Gartenkalender | November 2011 : Dahlien, Beetpflege und Chrysanthemen-Tee
(Sendung vom 01.11.2011)
Dahlien
Dahlien sind leider nicht frosthart. Die Knollen müssen also im kühlen Keller oder in der frostsicheren Garage überwintern. Je länger die Freiluftsaison dauert, desto mehr Reservestoffe können die Pflanzen für den Austrieb im nächsten Jahr speichern. Leichte Fröste sind für die Knollen in der Erde ungefährlich.

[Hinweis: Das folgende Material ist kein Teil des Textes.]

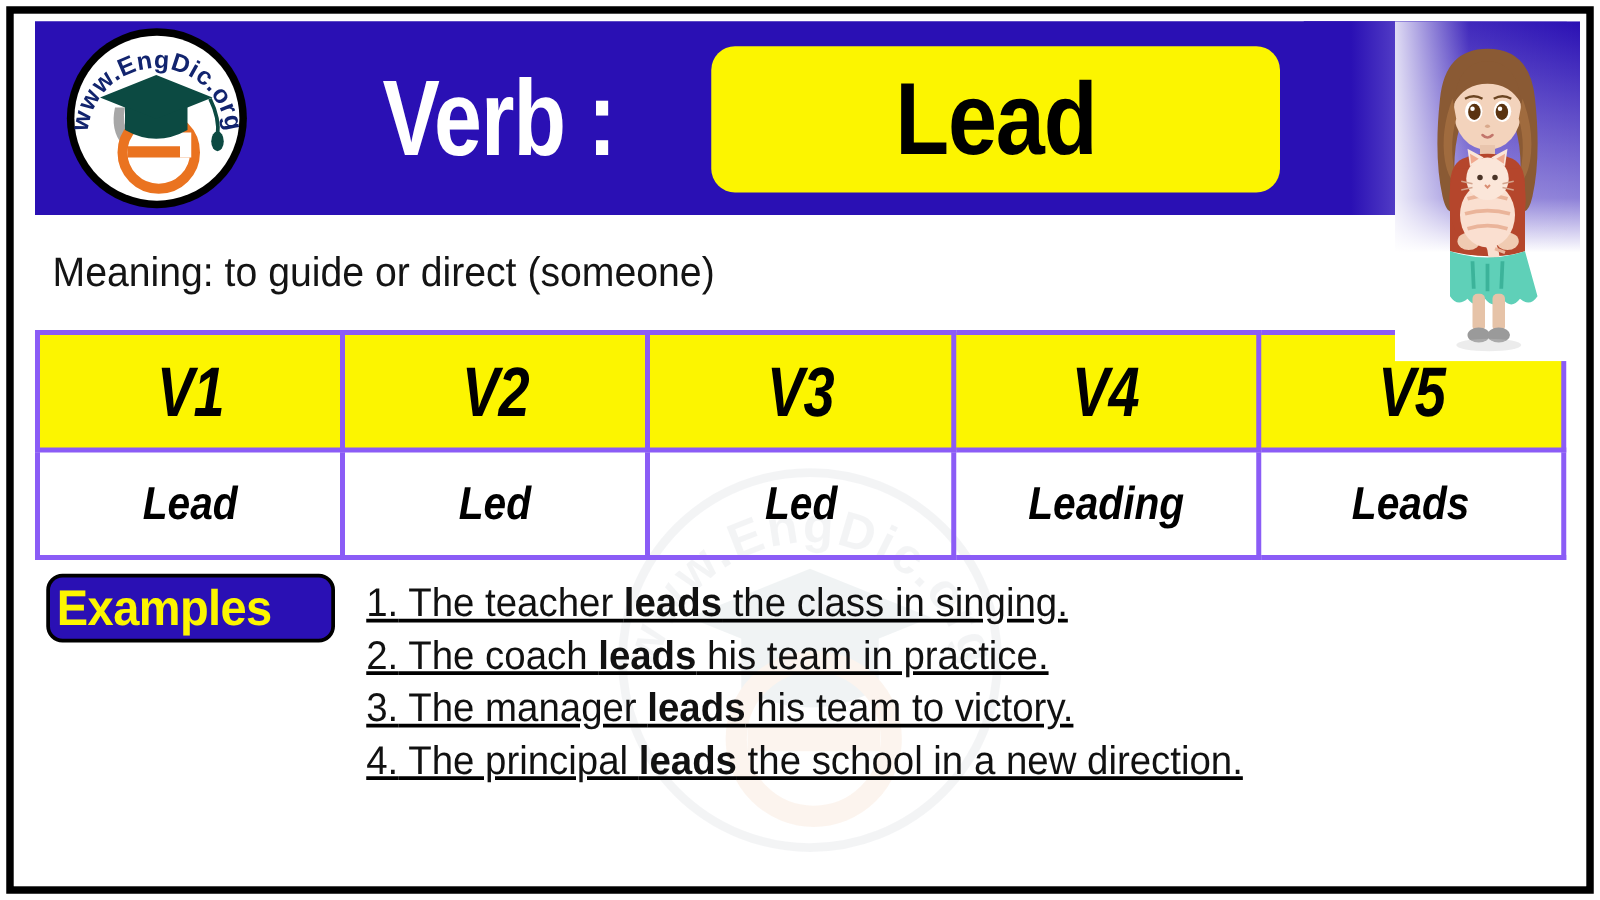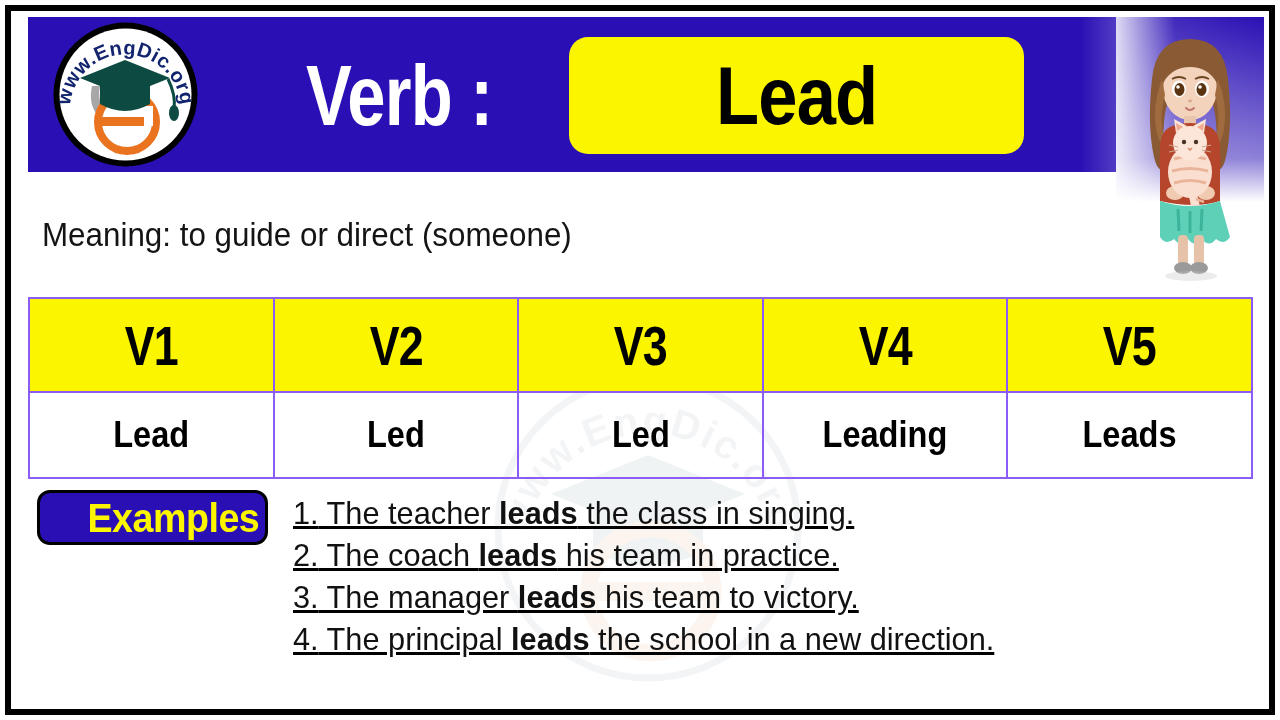--- a/index.html
+++ b/index.html
@@ -109,21 +109,21 @@
     right: 5px; top: 6px;
     width: 148px; height: 272px;
     z-index: 6;
     pointer-events: none;
   }
   .illustration svg { display: block; width: 100%; height: 100%; }
 
   
   .meaning {
     position: relative;
-    height: 125px;
+    height: 92px;
     display: flex;
     align-items: center;
     padding-left: 14px;
     background: #ffffff;
   }
   .meaning-text {
     font-family: "Liberation Sans Narrow", "Liberation Sans", sans-serif;
     font-size: 33px;
     color: #141414;
     white-space: nowrap;
@@ -145,23 +145,24 @@
   
   .verb-table {
     position: relative;
     z-index: 2;
     width: 1225px;
     border-collapse: collapse;
     table-layout: fixed;
     background: transparent;
   }
   .verb-table th, .verb-table td {
-    border: 2px solid #8b5cf6;
+    border: 4px solid #8b5cf6;
     text-align: center;
     padding: 0;
+    font-style: italic;
   }
   .verb-table th {
     background: #fcf500;
     height: 94px;
     font-family: "Liberation Sans Narrow", "Liberation Sans", sans-serif;
     font-weight: bold;
     font-size: 56px;
     color: #000000;
     letter-spacing: -1px;
   }
@@ -187,21 +188,21 @@
   .examples-badge {
     flex: 0 0 auto;
     width: 231px;
     height: 55px;
     margin-left: 9px;
     background: #2a10b4;
     border: 3px solid #000000;
     border-radius: 13px;
     display: flex;
     align-items: center;
-    justify-content: flex-end;
+    justify-content: flex-start;
   }
   .examples-badge .badge-text {
     color: #fcf500;
     font-family: "Liberation Sans Narrow", "Liberation Sans", sans-serif;
     font-weight: bold;
     font-size: 40px;
     line-height: 1;
     letter-spacing: -0.5px;
     transform: scaleX(0.94);
   }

Warten Sie also mit dem Ausgraben bis das Laub abgestorben ist. Wenn Sie die Blüten vorher fotografieren, können Sie eigene Pflanzen-Etiketten herstellen. Werden die Knollen nächstes Jahr wieder eingepflanzt lassen sie sich so problemlos nach Farbe und Blütenform kombinieren.
Beetpflege
Im Herbst zurück geschnittene Pflanzenteile, zum Beispiel Beinwelllaub, sind idealer Mulch für Beete. Eine dünne, lockere Abdeckung schützt vor Austrocknung, erspart das Unkraut-Jäten und vertreibt Erdflöhe. Außerdem gibt sie Würmern Nahrung und fördert so das Bodenleben.
Chrysanthemen-Tee
In China sind Chrysanthemen Symbol für langes Leben. Sie werden dort auch als Medizin und in der Küche verwendet. Getrocknete Blüten wilder Arten genießt man zum Beispiel als Tee. Chrysanthmen-Tee kann man im Asia-Markt oder Versandhandel erwerben. Drei Gramm Tee ergeben einen Liter. Dieser ist nicht nur köstlich, sondern sieht in einem Teeglas ganz bezaubernd aus. Beim Überbrühen entfalten sich die getrockneten Chrysanthemen wieder zu schönen Blüten. Der Aufguss ist golden. Er schmeckt angenehm sanft und blumig. Chrysanthemen-Tee wirkt kühlend, ist blutdruck- und fiebersenkend und entzündungshemmend. Auch Hautprobleme und Erkältungsbeschwerden kann er lindern.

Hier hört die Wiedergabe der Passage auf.